I asked Dr. Q his reaction to this policy change.
(BEGIN VIDEO CLIP)
DR. ALFREDO QUININES-HINOJOSA, NEUROSURGEON, JOHNS HOPKINS UNIVERSITY: I think it's a testament of what a wonderful country this is, to give people a second chance, people who truly deserve it and who are willing to give it all they've got to make this place and this country a better place for us to live.
KAYE: And all those years ago, what made you want to come to the United States? And when was that exactly?
QUININES-HINOJOSA: This was in the late '80s, 1987, to be precise. All I wanted, Randi, I just wanted a better life for myself, for my family, my siblings, my parents. All I wanted was to just literally put food on the table of my siblings who were going through an incredible economic depression in Mexico, and I was just literally hungry. I'm not talking about hungry for success. My belly was hungry, literally.
KAYE: And do you remember that moment when you crossed the border? And what did that feel like? As we look at this picture of you when you were just about 4 years old.
QUININES-HINOJOSA: I was, you know, I was so incredibly afraid, Randi, and I would say that I was also excited about the possibilities of making a better life for myself. But yes, I was just a kid. I was 19 years old, and fear was just driving me.
And I came to this country, eventually went on to UC Berkeley to Harvard, and now here as a professor of neurosurgery. It's the same fear of failure; the same fears that I had back then continue to drive me every single day.

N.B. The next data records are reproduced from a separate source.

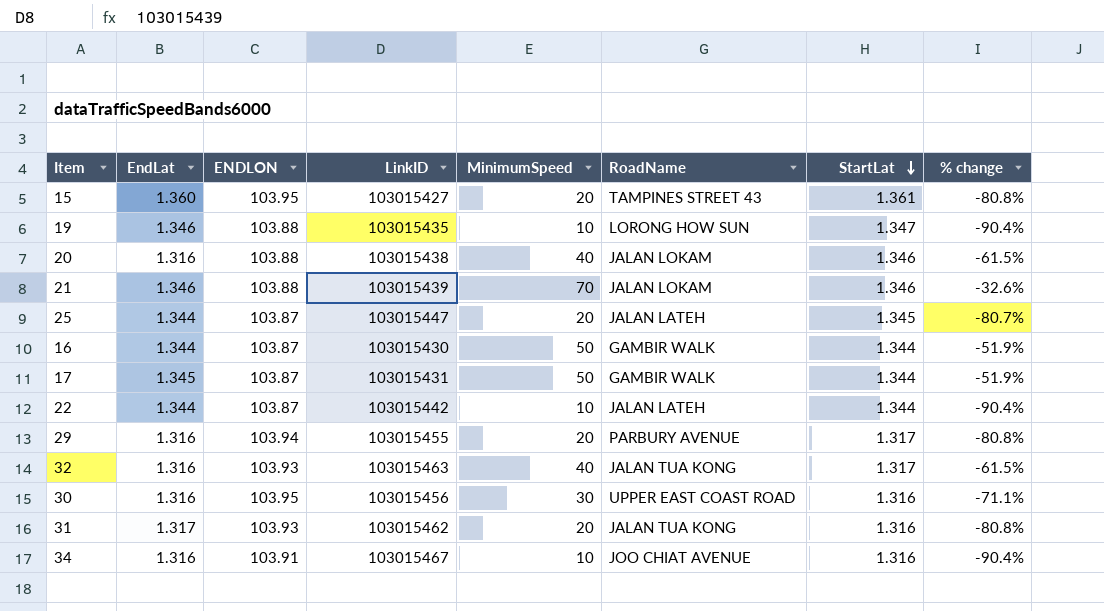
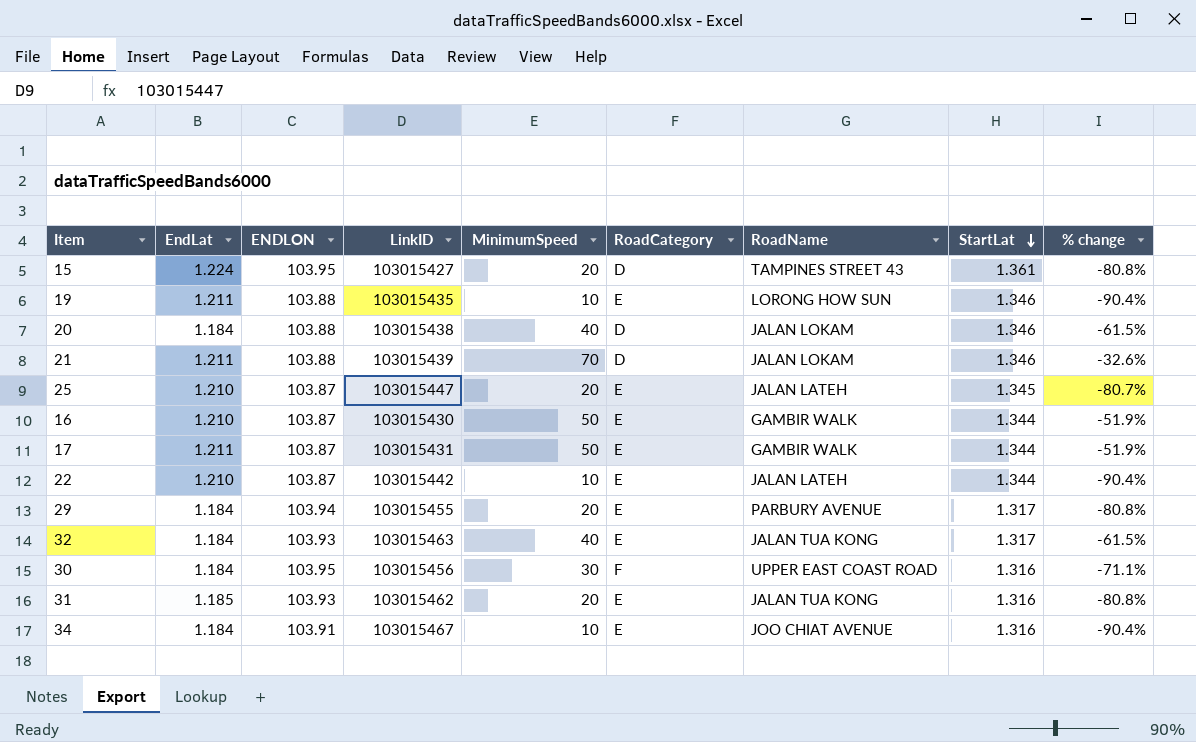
column RoadCategory | position: none -> 6
15 | EndLat: 1.360 -> 1.224
19 | EndLat: 1.346 -> 1.211
19 | StartLat: 1.347 -> 1.346
20 | EndLat: 1.316 -> 1.184
21 | EndLat: 1.346 -> 1.211
25 | EndLat: 1.344 -> 1.210
16 | EndLat: 1.344 -> 1.210
17 | EndLat: 1.345 -> 1.211
22 | EndLat: 1.344 -> 1.210
29 | EndLat: 1.316 -> 1.184
32 | EndLat: 1.316 -> 1.184
30 | EndLat: 1.316 -> 1.184
31 | EndLat: 1.317 -> 1.185
34 | EndLat: 1.316 -> 1.184

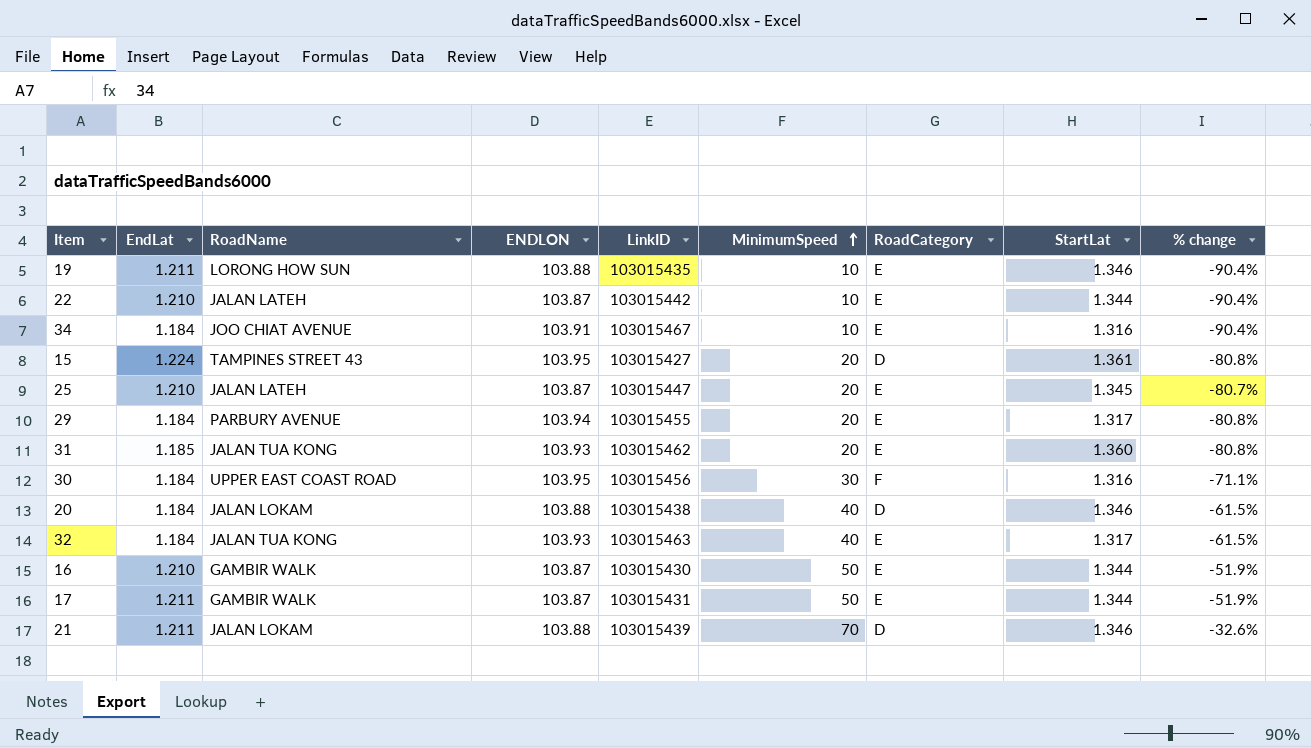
row order: StartLat descending -> MinimumSpeed ascending
column RoadName | position: 7 -> 3
31 | StartLat: 1.316 -> 1.360

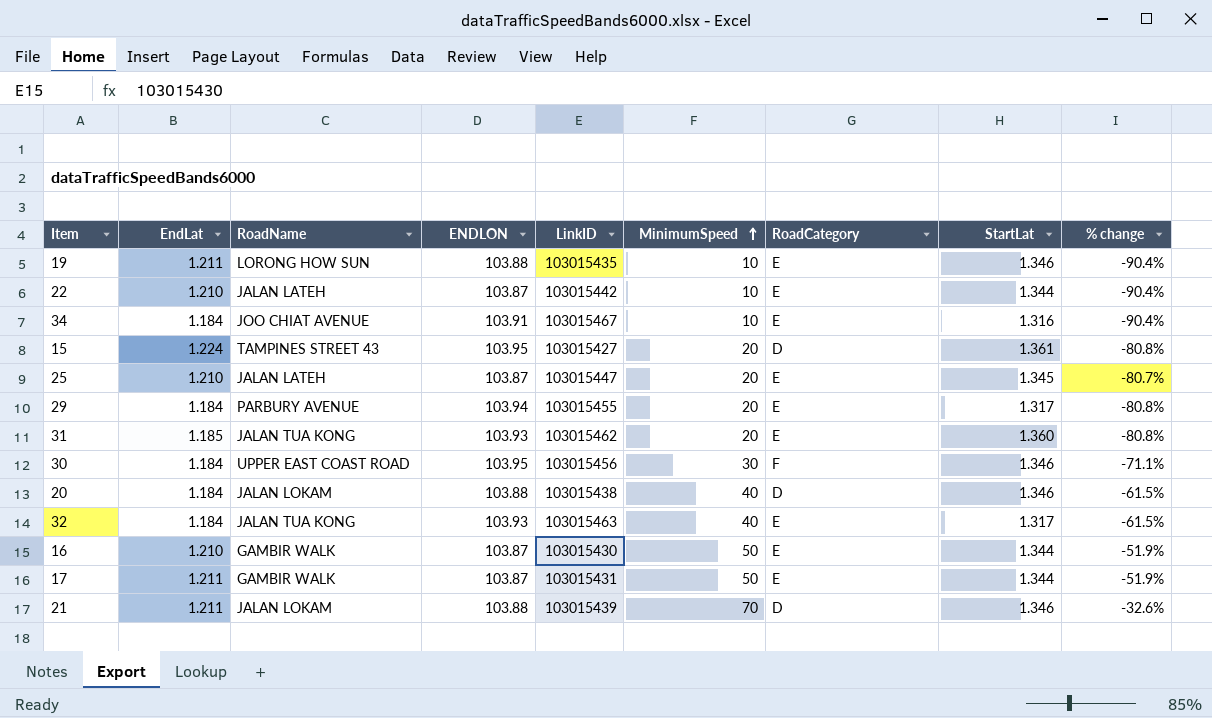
30 | StartLat: 1.316 -> 1.346

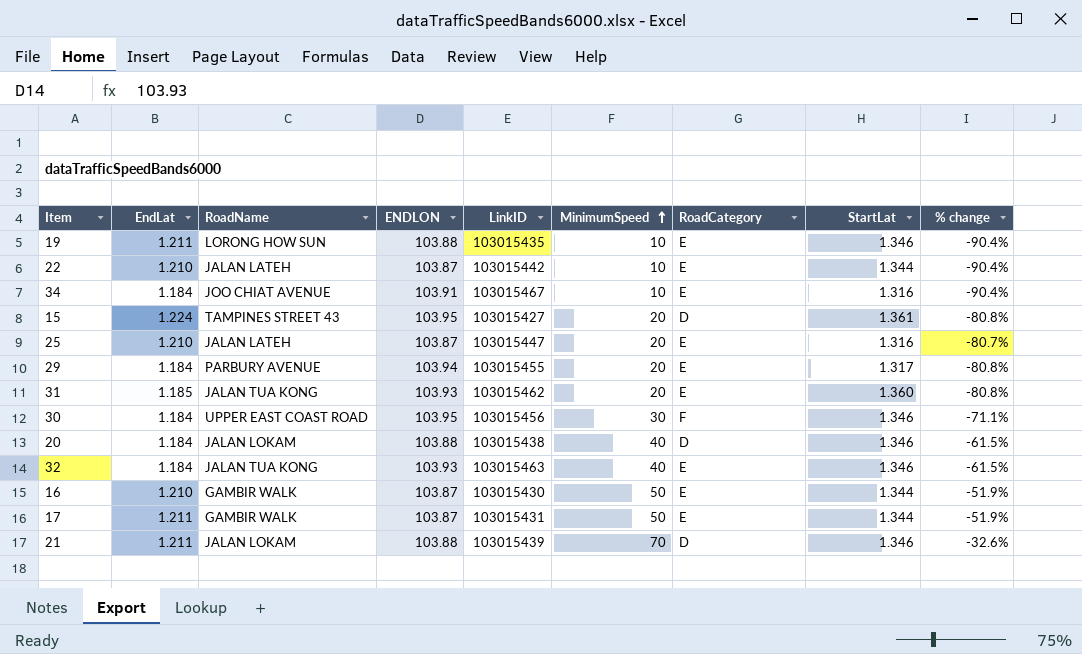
25 | StartLat: 1.345 -> 1.316
32 | StartLat: 1.317 -> 1.346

KAYE: Did you ever think that one day you would be this world-renowned surgeon? I mean let's talk about the work you were doing in the fields before this, right?
QUININES-HINOJOSA: Well, it's interesting, Randi. I actually work in the fields with these hands and I did farm labor. And now I work in the field of neurological surgery as a brain tumor surgeon/expert, and also as a scientist.

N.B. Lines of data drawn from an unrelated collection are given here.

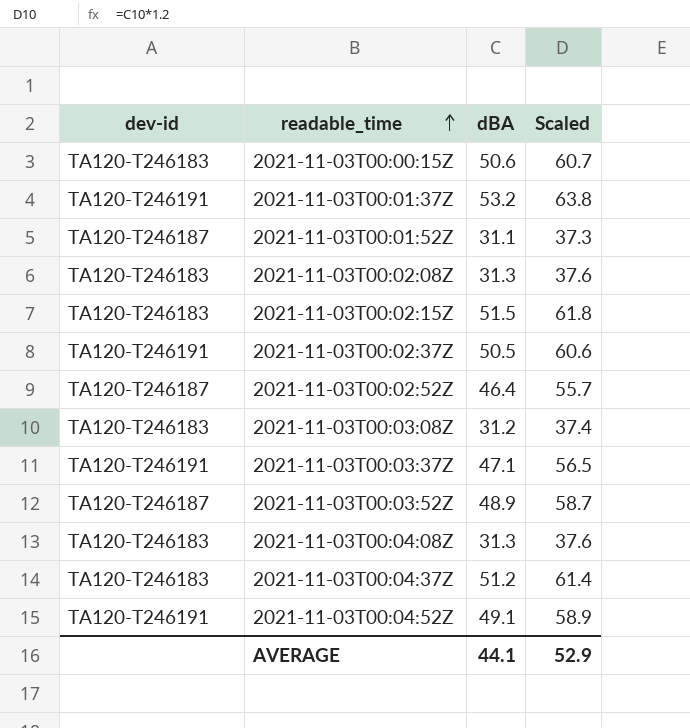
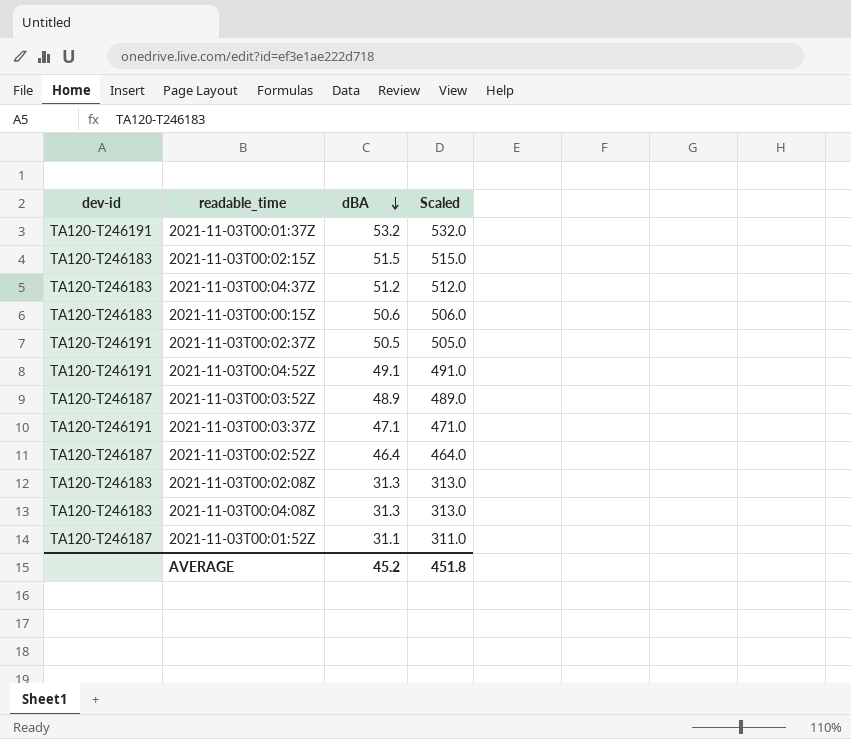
row order: readable_time ascending -> dBA descending
column Scaled | formula: [dBA] * 1.2 -> [dBA] * 10
row 2021-11-03T00:03:08Z: TA120-T246183 | 31.2 | 37.4 -> none
AVERAGE | dBA: 44.1 -> 45.2
AVERAGE | Scaled: 52.9 -> 451.8

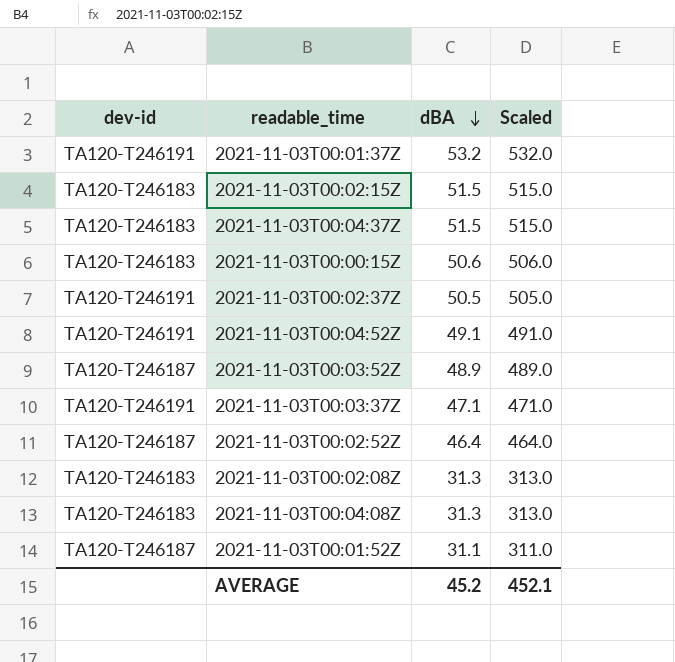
2021-11-03T00:04:37Z | dBA: 51.2 -> 51.5
2021-11-03T00:04:37Z | Scaled: 512.0 -> 515.0
AVERAGE | Scaled: 451.8 -> 452.1

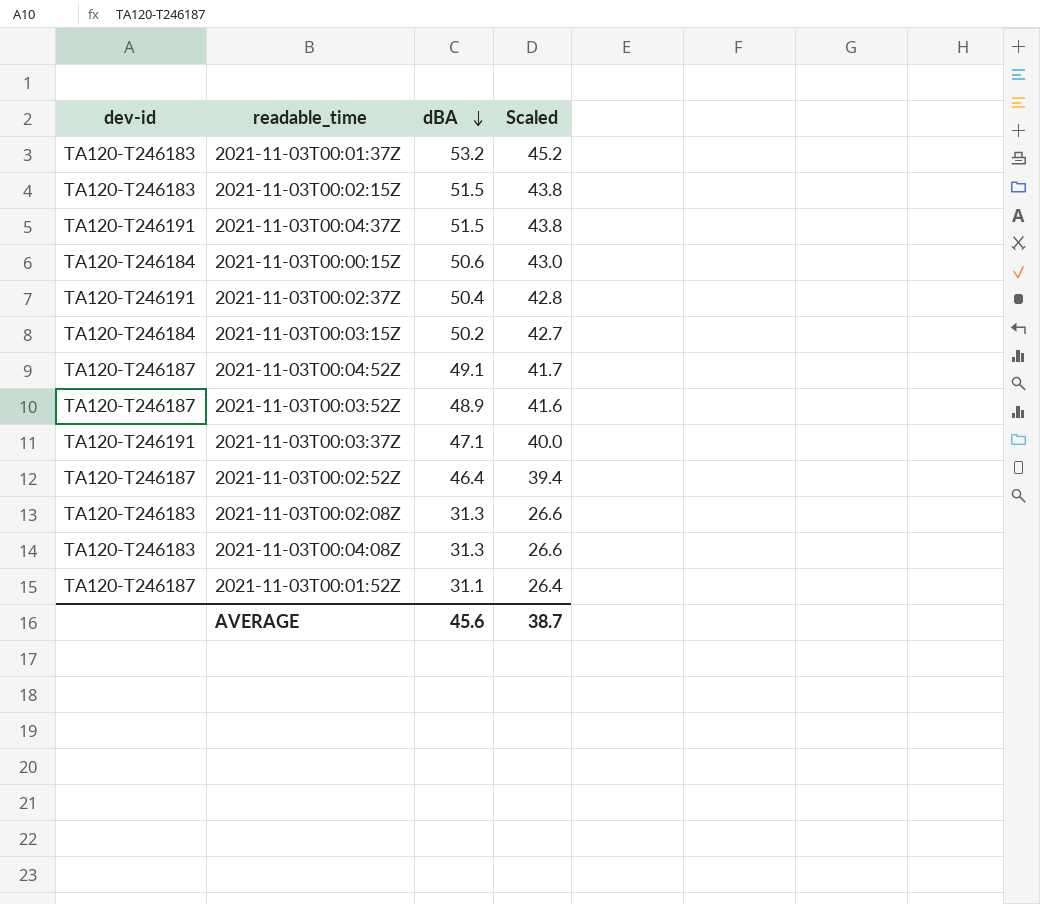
column Scaled | formula: [dBA] * 10 -> [dBA] * 0.85
2021-11-03T00:01:37Z | dev-id: TA120-T246191 -> TA120-T246183
2021-11-03T00:04:37Z | dev-id: TA120-T246183 -> TA120-T246191
2021-11-03T00:00:15Z | dev-id: TA120-T246183 -> TA120-T246184
2021-11-03T00:02:37Z | dBA: 50.5 -> 50.4
row 2021-11-03T00:03:15Z: none -> TA120-T246184 | 50.2 | 42.7
2021-11-03T00:04:52Z | dev-id: TA120-T246191 -> TA120-T246187
AVERAGE | dBA: 45.2 -> 45.6
AVERAGE | Scaled: 452.1 -> 38.7

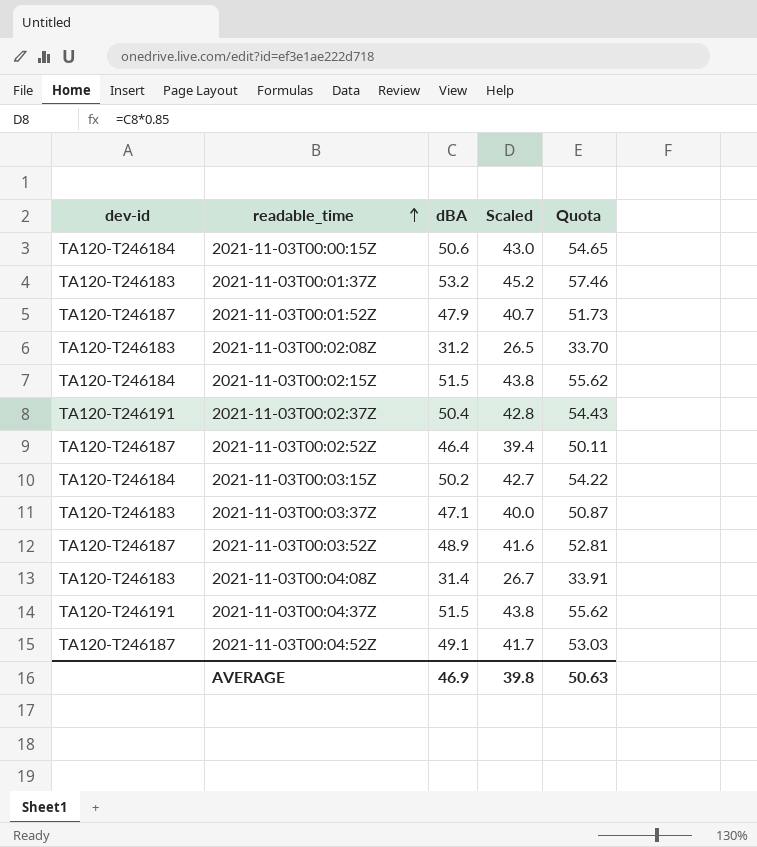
row order: dBA descending -> readable_time ascending
column Quota | formula: none -> [dBA] * 1.08
2021-11-03T00:01:52Z | dBA: 31.1 -> 47.9
2021-11-03T00:01:52Z | Scaled: 26.4 -> 40.7
2021-11-03T00:02:08Z | dBA: 31.3 -> 31.2
2021-11-03T00:02:08Z | Scaled: 26.6 -> 26.5
2021-11-03T00:02:15Z | dev-id: TA120-T246183 -> TA120-T246184
2021-11-03T00:03:37Z | dev-id: TA120-T246191 -> TA120-T246183
2021-11-03T00:04:08Z | dBA: 31.3 -> 31.4
2021-11-03T00:04:08Z | Scaled: 26.6 -> 26.7
AVERAGE | dBA: 45.6 -> 46.9
AVERAGE | Scaled: 38.7 -> 39.8

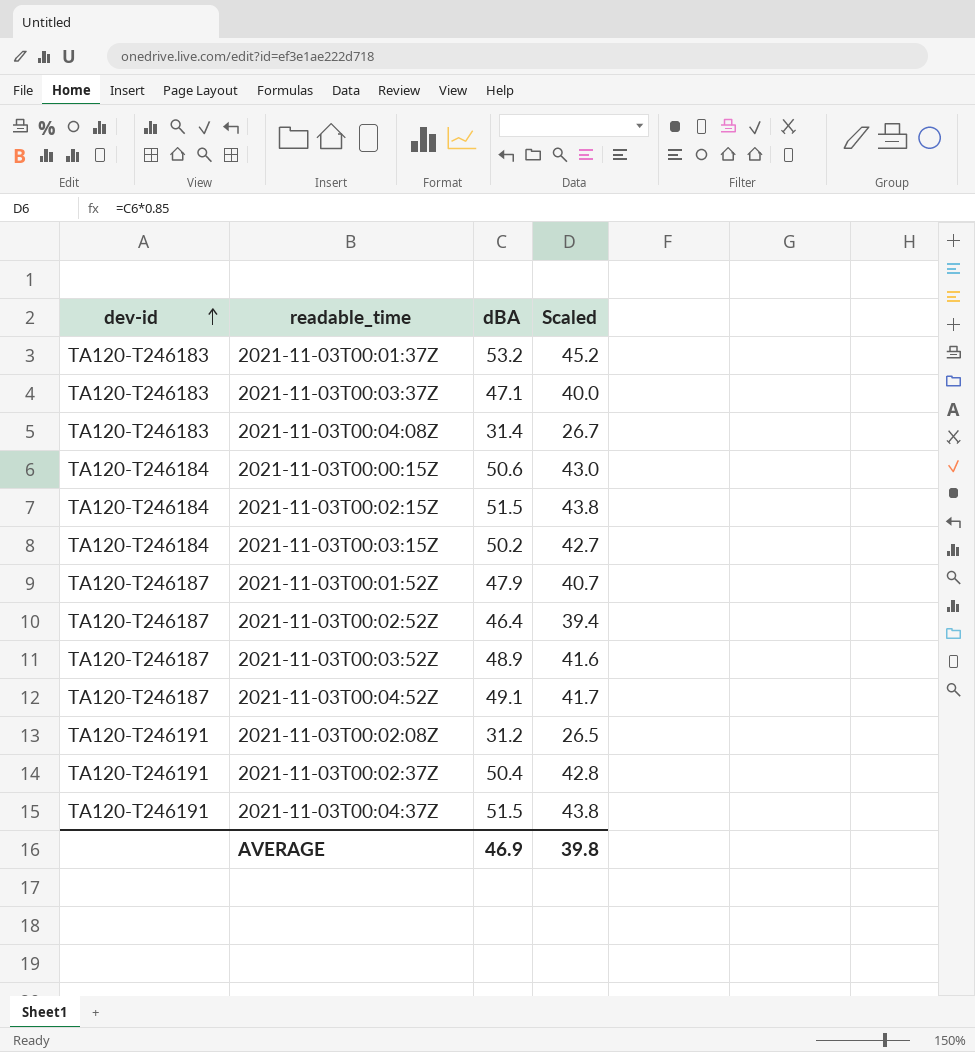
row order: readable_time ascending -> dev-id ascending
column Quota | formula: [dBA] * 1.08 -> none
2021-11-03T00:02:08Z | dev-id: TA120-T246183 -> TA120-T246191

I continue to work with the same hands, Randi. Nothing has changed. My DNA is the same. Now I just have a better education. I went to Harvard. Now I'm a professor of neurosurgery here, but I am still the same kid who came to this country with the same dreams.
KAYE: So, how did you capture that dream? I mean, maybe there's some undocumented immigrants watching the program this morning. I mean where did you find the will to move forward and know that you would find success?
QUININES-HINOJOSA: I would say -- you know, I was thinking about it. I knew you were going to ask me this question. I'm just a very simple man. I get up every day in the morning and I work as hard as I can. I go to bed every day tired, exhausted, but I enjoy my life.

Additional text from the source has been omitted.